**Your task**
Make an exact copy of the records, with the images left out.

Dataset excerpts
········

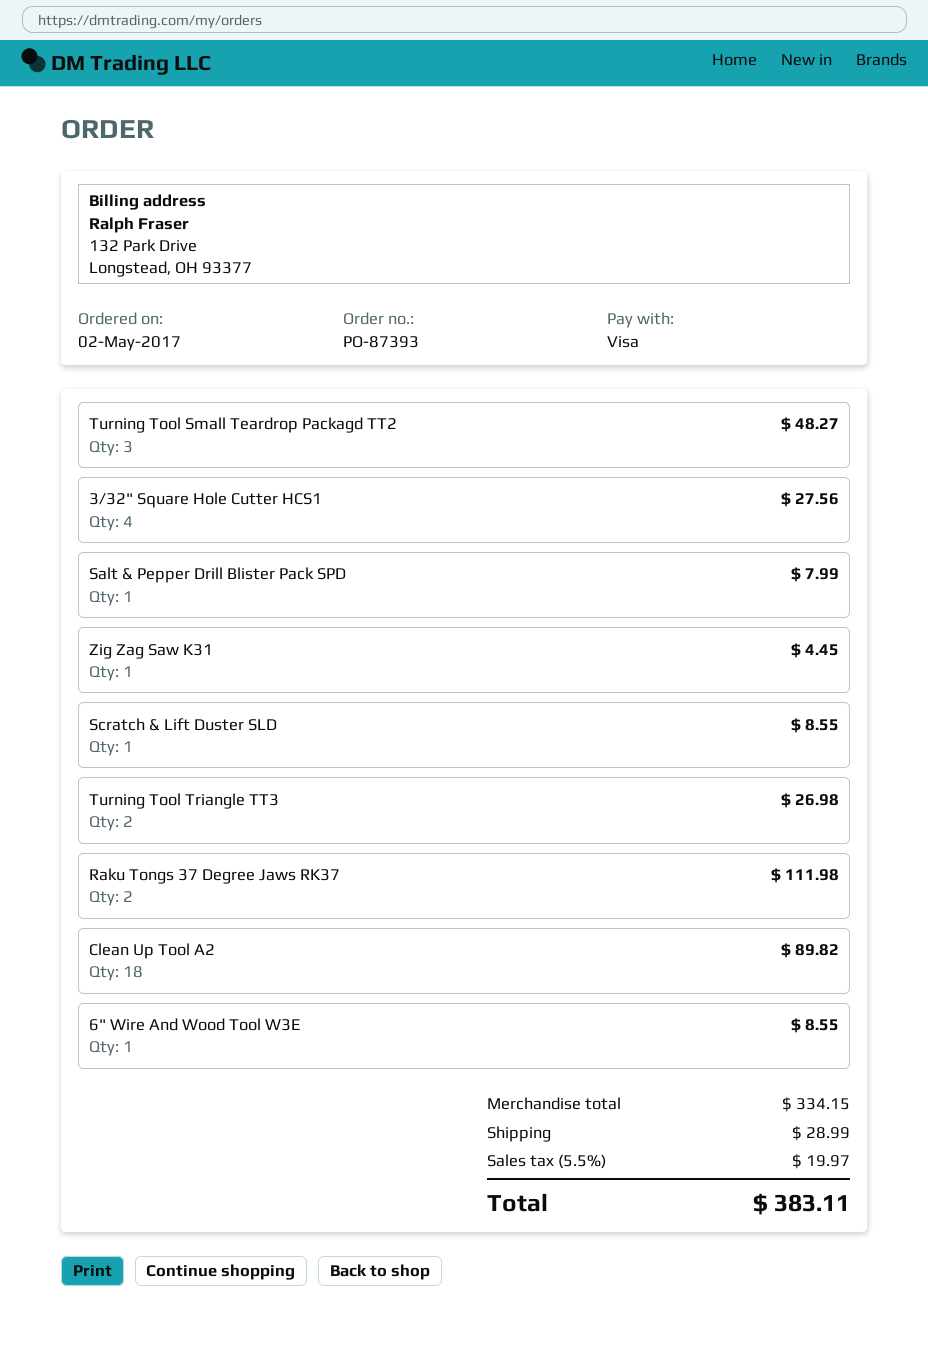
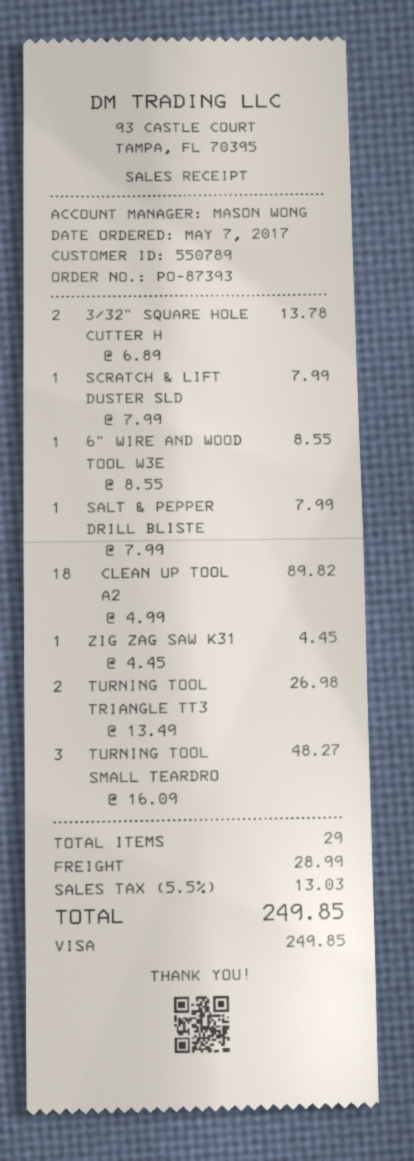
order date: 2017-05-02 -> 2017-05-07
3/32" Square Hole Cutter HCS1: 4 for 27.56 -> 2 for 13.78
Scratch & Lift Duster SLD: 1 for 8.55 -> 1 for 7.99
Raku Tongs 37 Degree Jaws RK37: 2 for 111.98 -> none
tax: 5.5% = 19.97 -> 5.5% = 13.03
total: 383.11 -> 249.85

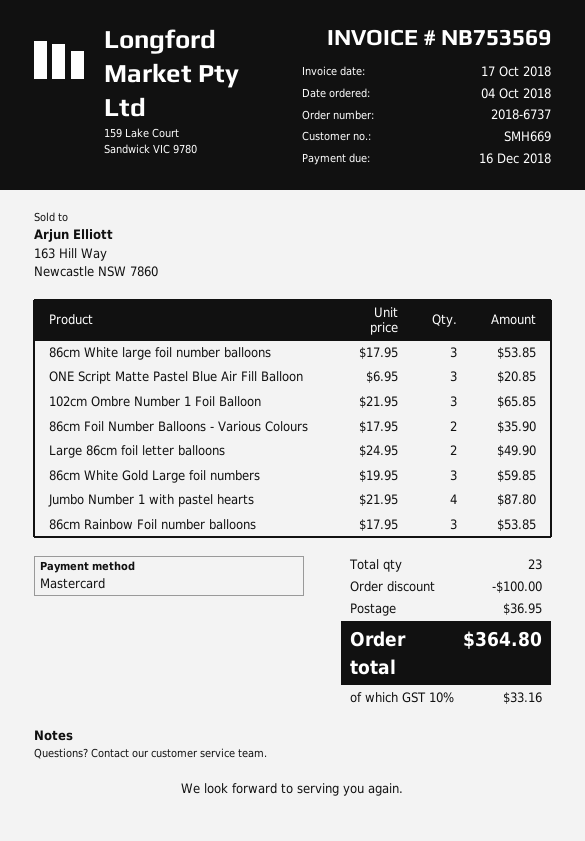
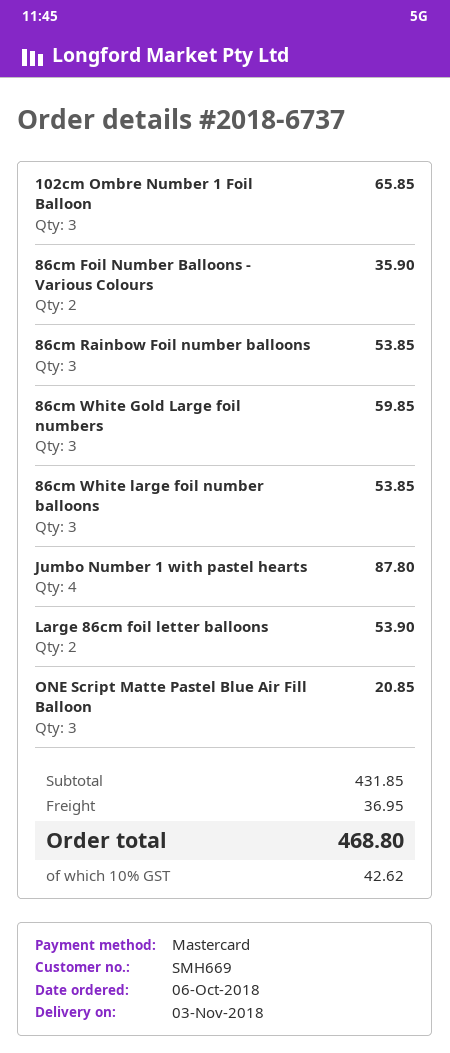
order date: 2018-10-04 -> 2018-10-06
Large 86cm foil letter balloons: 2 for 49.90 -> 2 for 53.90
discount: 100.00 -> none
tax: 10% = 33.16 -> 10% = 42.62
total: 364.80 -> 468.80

········

**Solution for this task**
order date: 2017-05-02 -> 2017-05-07
3/32" Square Hole Cutter HCS1: 4 for 27.56 -> 2 for 13.78
Scratch & Lift Duster SLD: 1 for 8.55 -> 1 for 7.99
Raku Tongs 37 Degree Jaws RK37: 2 for 111.98 -> none
tax: 5.5% = 19.97 -> 5.5% = 13.03
total: 383.11 -> 249.85

order date: 2018-10-04 -> 2018-10-06
Large 86cm foil letter balloons: 2 for 49.90 -> 2 for 53.90
discount: 100.00 -> none
tax: 10% = 33.16 -> 10% = 42.62
total: 364.80 -> 468.80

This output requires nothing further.